Introductory Note:

You might not be familiar with the term “triduum.” The Paschal Triduum refers to the three holy days of liturgy and prayer culminating on Easter Sunday. To help us enter Triduum, minister and spiritual director Drew Dixon (one of the pastors attending Renovaré’s Pastors Retreat later this month, and a coordinator companion with Renovaré’s Fellowship of the Burning Heart) offers a collection of scripture readings, reflections, and prayers for each of the three days.

Renovaré Team

Good Friday

OT: Isaiah 52:13-53:12
Psalm: Psalm 22
NT: Hebrews 4:14-16; 5:7-9
Gospel: John 18-19

You died today. You really died.
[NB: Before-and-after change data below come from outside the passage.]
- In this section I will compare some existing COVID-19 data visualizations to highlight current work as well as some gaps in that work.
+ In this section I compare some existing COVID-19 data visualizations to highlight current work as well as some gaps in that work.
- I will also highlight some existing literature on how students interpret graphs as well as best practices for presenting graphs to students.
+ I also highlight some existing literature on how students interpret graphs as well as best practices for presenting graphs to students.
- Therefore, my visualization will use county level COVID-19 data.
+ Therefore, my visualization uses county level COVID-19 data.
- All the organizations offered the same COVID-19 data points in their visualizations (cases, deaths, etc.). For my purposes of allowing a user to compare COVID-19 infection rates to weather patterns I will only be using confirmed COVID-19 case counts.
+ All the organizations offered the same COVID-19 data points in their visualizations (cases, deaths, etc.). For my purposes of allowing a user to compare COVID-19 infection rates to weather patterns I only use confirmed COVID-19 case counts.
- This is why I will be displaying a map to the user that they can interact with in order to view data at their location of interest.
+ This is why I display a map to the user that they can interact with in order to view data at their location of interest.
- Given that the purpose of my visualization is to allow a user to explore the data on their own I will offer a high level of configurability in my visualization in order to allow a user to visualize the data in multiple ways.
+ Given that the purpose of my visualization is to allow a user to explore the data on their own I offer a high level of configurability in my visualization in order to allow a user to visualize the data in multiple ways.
Your heart stopped. Your lungs emptied. Your spirit left your body.

Good Friday has always been a solemn day to me. I tread through this day as through a cemetery: with light steps and a heavy heart. There is a certain amount of reverence, fear, awe, and respect that has always captured me about this day. Mostly on this day, I want to pause and reflect. I want to feel. So much could be said, but I want to remain silent. Yet, I am writing, so I will share a few words:

No One Is Good But God

Why do we call this day Good Friday”? What is good about the suffering and death of an innocent man? Of course, we might selfishly say that it is good for us because on this day our salvation was purchased. Yet surely this is an insensitive posture with which to approach this day! Some have said this day is called Good Friday using the word good” in the sense of a good, high, and holy day: a day set apart. That may be a proper etymology. Others have suggested that Good Friday was originally God Friday, but then became popularized with the word good instead of God. That would not be surprising, especially when considering our cultural tendency to flatten out holy things.
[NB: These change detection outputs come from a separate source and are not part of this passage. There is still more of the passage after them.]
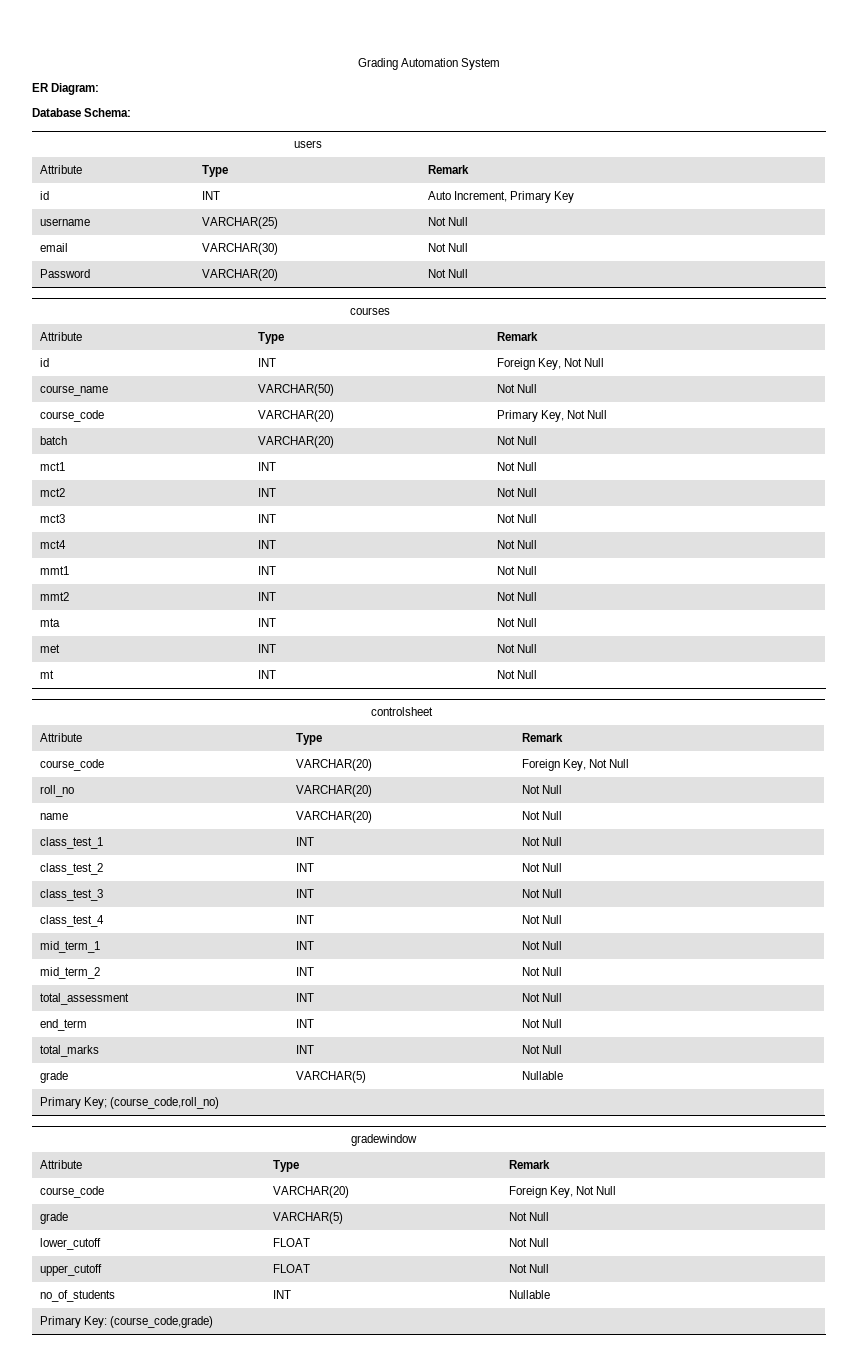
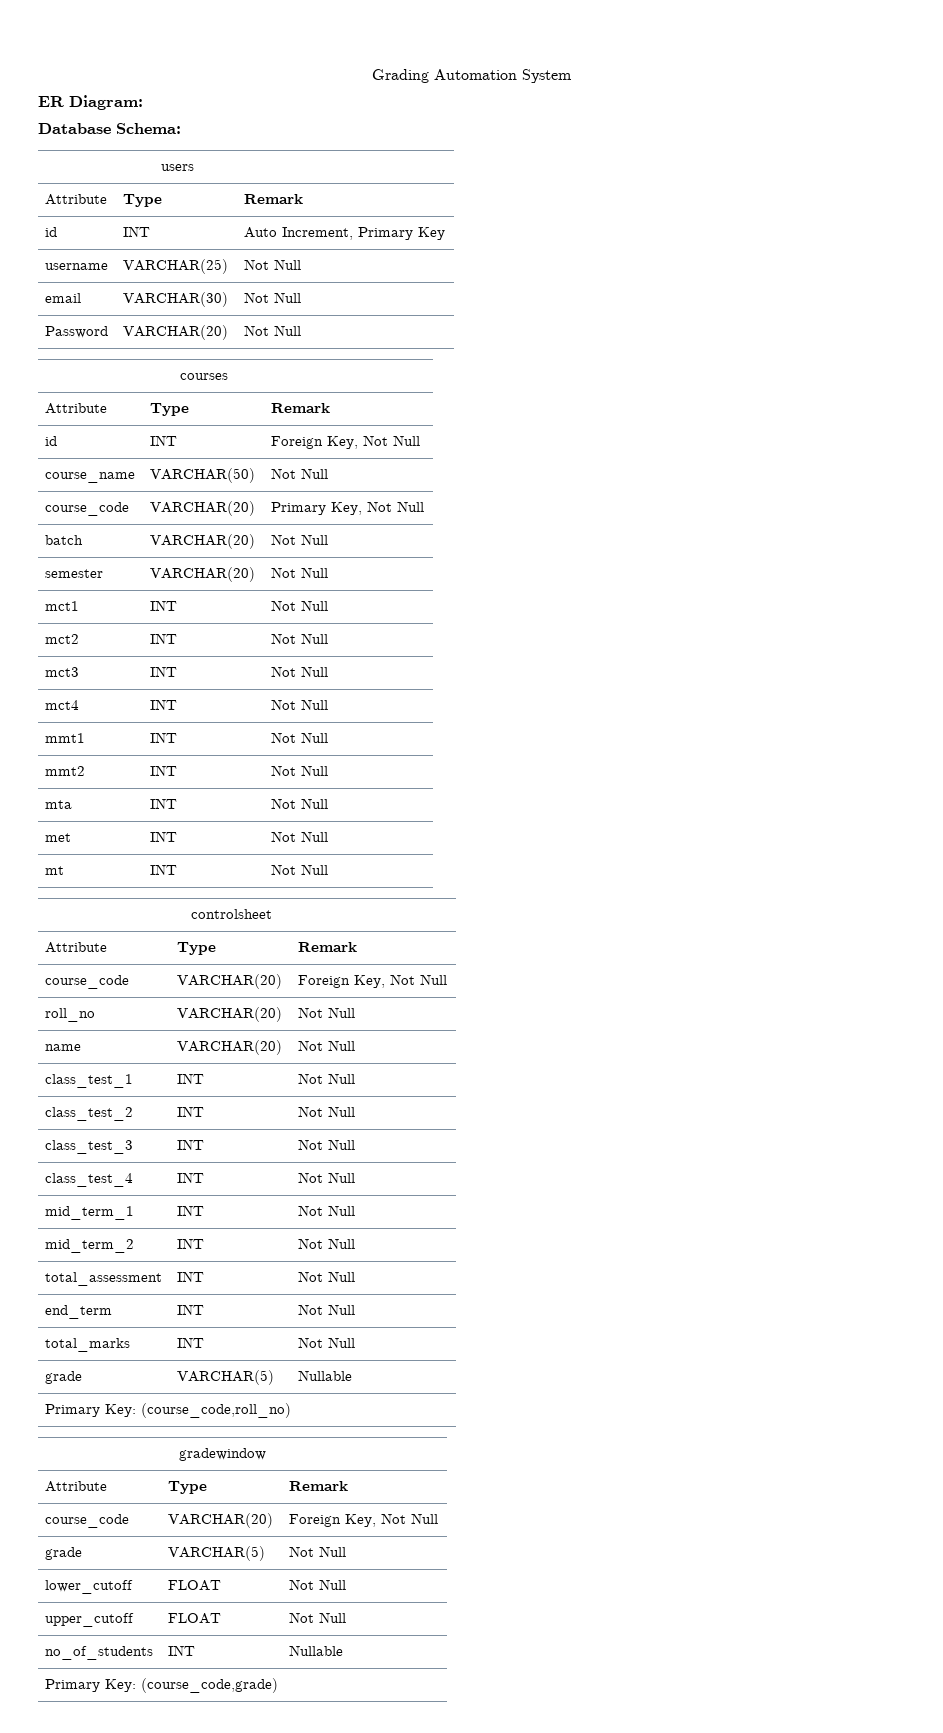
+ semester | VARCHAR(20) | Not Null
- Primary Key; (course_code,roll_no)
+ Primary Key: (course_code,roll_no)

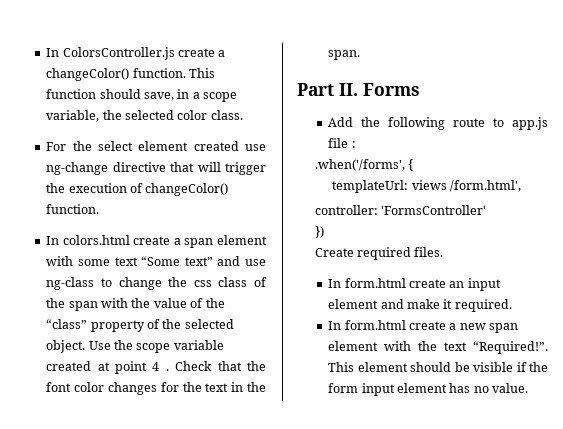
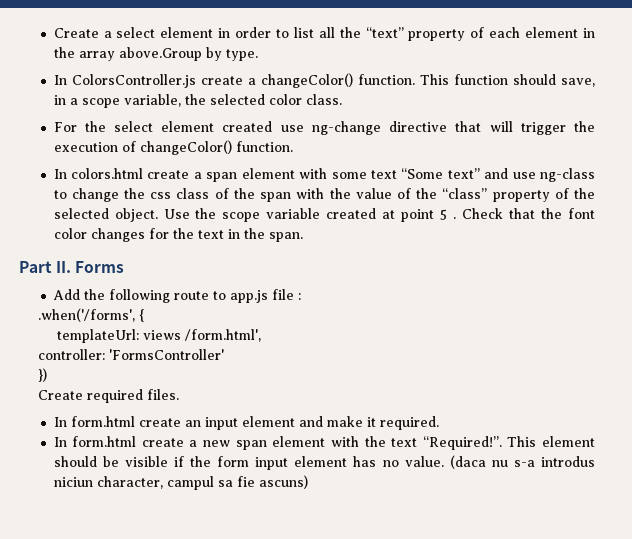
+ Create a select element in order to list all the “text” property of each element in the array above.Group by type.
- Use the scope variable created at point 4 .
+ Use the scope variable created at point 5 .
+ (daca nu s-a introdus niciun character, campul sa fie ascuns)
As I think of Good Friday,” I am reminded of a passing comment that Jesus made once when answering a question:

As Jesus started on his way, a man ran up to him and fell on his knees before him. Good teacher,” he asked, what must I do to inherit eternal life?”
Why do you call me good?” Jesus answered. No one is good — except God alone. (Mark 10:17 – 18)

There is much to be debated and wondered at from this fleeting interaction. Was Jesus denying his divinity? Or was he asserting it? Perhaps we can ask the same question in the context of Good Friday” rather than Good Teacher.” We could rephrase Jesus’ question this way: Why do we call this Good Friday? No day is good, except for God’s day?” Well, is this day good or not? Is this God’s day or not?

No Day Is Good But God’s

Of course not! We may assume. This is the day that evil triumphed. It is the day that injustice won out. Innocence was swallowed up by sin; humility was stamped down by pride. And it would be natural to assert and assume such. But what do today’s lectionary readings tell us? We thought his affliction and torment was the abandonment of God, when all the while it was God’s rescue plan!” (Isaiah 53:4 – 5) or When someone is facing affliction, it is not because God has abandoned him!” (Psalm 22:24) What do we learn from these? That today is not the triumph of injustice, but precisely the opposite.
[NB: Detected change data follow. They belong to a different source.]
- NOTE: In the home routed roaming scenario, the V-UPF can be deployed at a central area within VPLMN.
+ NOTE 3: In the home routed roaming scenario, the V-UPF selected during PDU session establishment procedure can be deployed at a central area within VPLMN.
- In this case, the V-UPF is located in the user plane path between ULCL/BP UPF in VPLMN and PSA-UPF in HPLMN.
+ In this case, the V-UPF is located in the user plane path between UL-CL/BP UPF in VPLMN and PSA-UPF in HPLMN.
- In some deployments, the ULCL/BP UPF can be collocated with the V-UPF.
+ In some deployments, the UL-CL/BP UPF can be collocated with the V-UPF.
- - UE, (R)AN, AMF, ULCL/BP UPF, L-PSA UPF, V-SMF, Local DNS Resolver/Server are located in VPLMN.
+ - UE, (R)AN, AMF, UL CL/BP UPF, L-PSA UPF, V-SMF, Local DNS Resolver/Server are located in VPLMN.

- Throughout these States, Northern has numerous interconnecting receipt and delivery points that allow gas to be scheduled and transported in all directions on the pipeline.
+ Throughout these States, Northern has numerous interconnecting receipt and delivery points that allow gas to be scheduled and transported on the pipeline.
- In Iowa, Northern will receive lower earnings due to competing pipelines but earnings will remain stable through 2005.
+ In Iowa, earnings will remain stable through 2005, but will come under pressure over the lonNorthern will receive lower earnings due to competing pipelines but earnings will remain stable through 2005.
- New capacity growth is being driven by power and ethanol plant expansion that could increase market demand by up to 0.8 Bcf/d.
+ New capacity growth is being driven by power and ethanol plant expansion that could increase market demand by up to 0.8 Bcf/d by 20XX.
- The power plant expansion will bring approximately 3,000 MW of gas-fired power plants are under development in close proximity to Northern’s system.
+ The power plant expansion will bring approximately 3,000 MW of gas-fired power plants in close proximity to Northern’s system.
Today is in fact God’s day because it is this day that God did what only God could do. It is the day that Jesus, in the words of N.T. Wright, took upon himself the Accuser’s sharpest arrow and, dying under its force, robbed the Accuser of any further real power” (Simply Jesus, 188). It is this day that the devil was disarmed. God, in Jesus, took on what only he could take on: Death itself!

But let’s not get ahead of ourselves. The devil may have been disarmed, but he is not yet defeated. Death still stings. Disciples are still scattered. We are still in disarray.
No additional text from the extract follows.